HOW TO COMPLETE THIS TASK
Print each entry in full, word for word, with no pictures in the result.

Dataset records
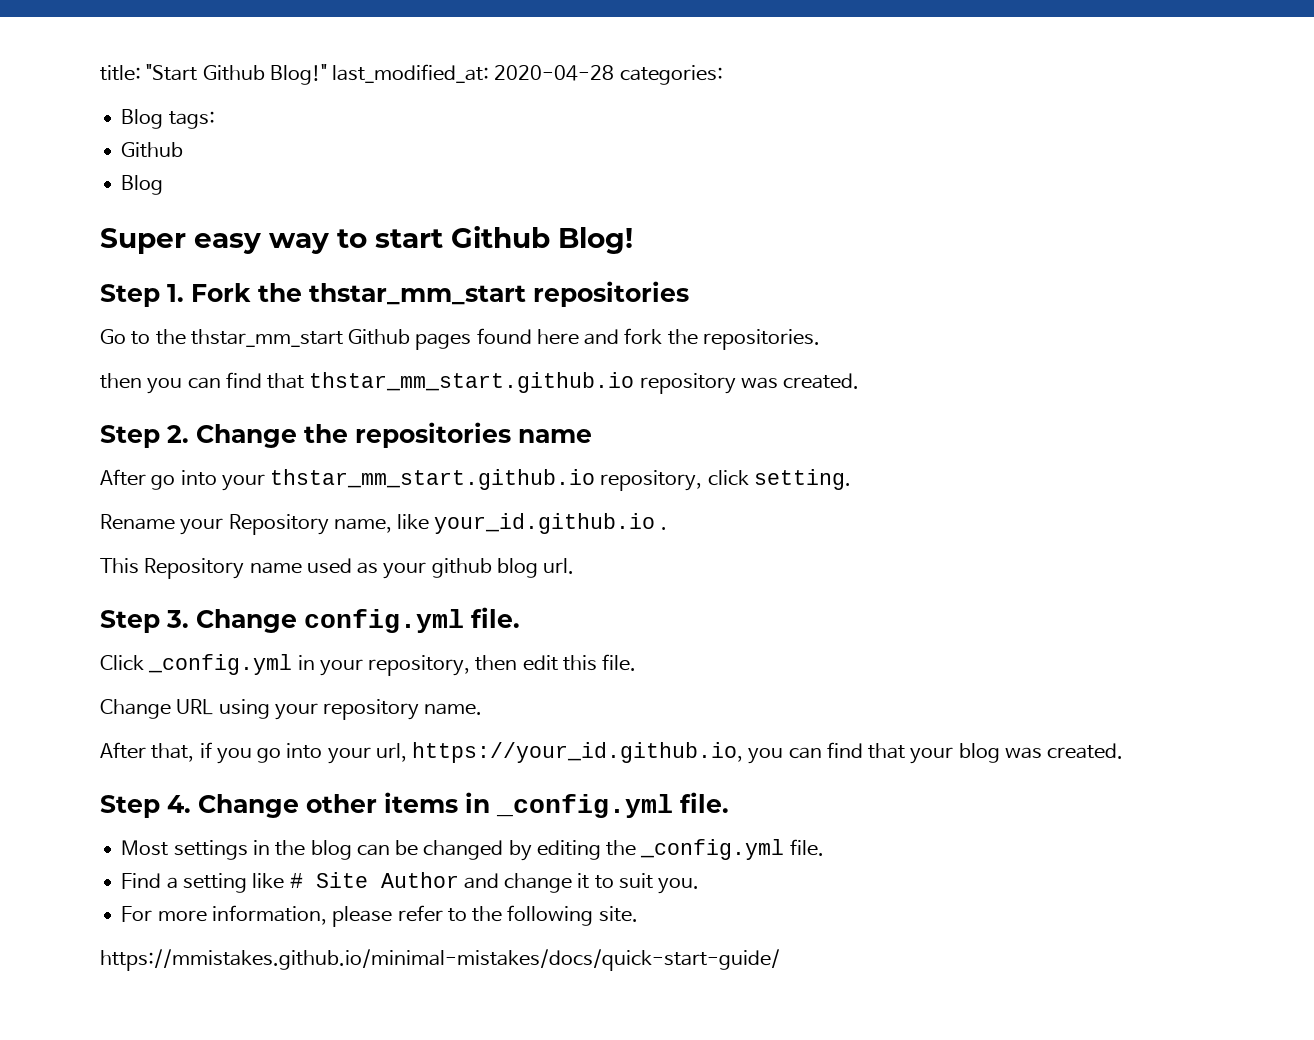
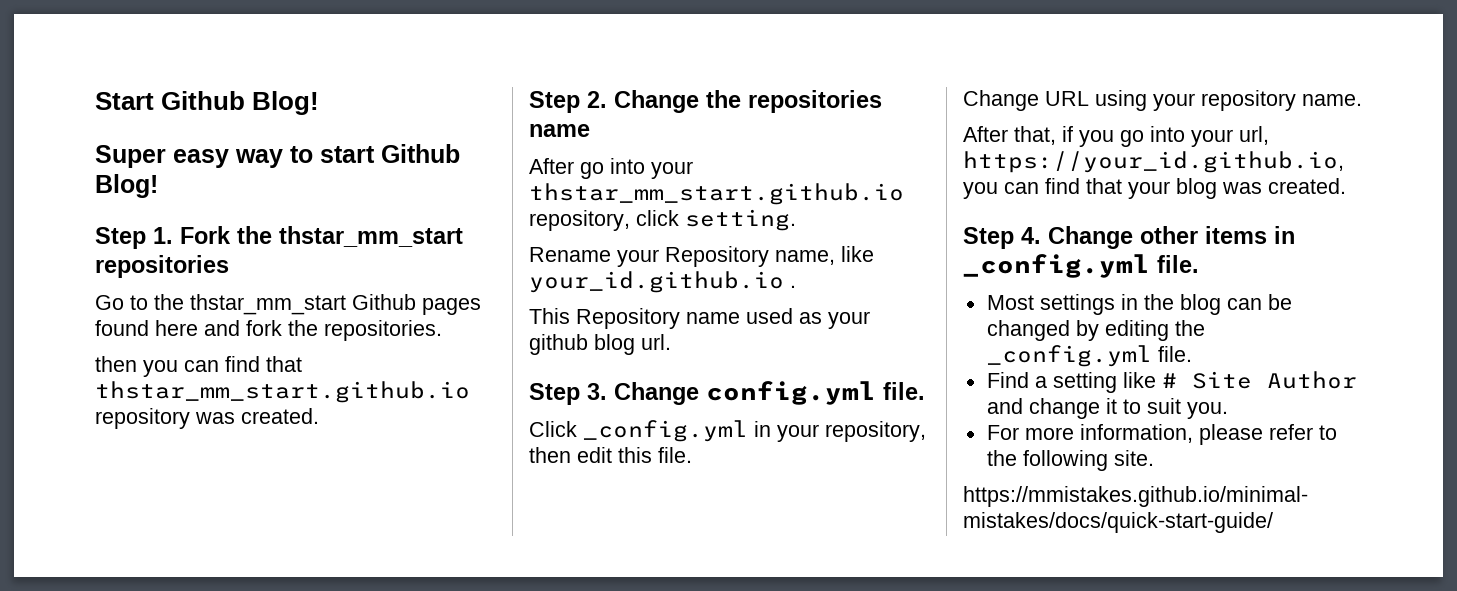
- title: "Start Github Blog!" last_modified_at: 2020-04-28 categories:
- Blog tags:
- Github
- Blog
+ Start Github Blog!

RESULT OF THIS TASK
- title: "Start Github Blog!" last_modified_at: 2020-04-28 categories:
- Blog tags:
- Github
- Blog
+ Start Github Blog!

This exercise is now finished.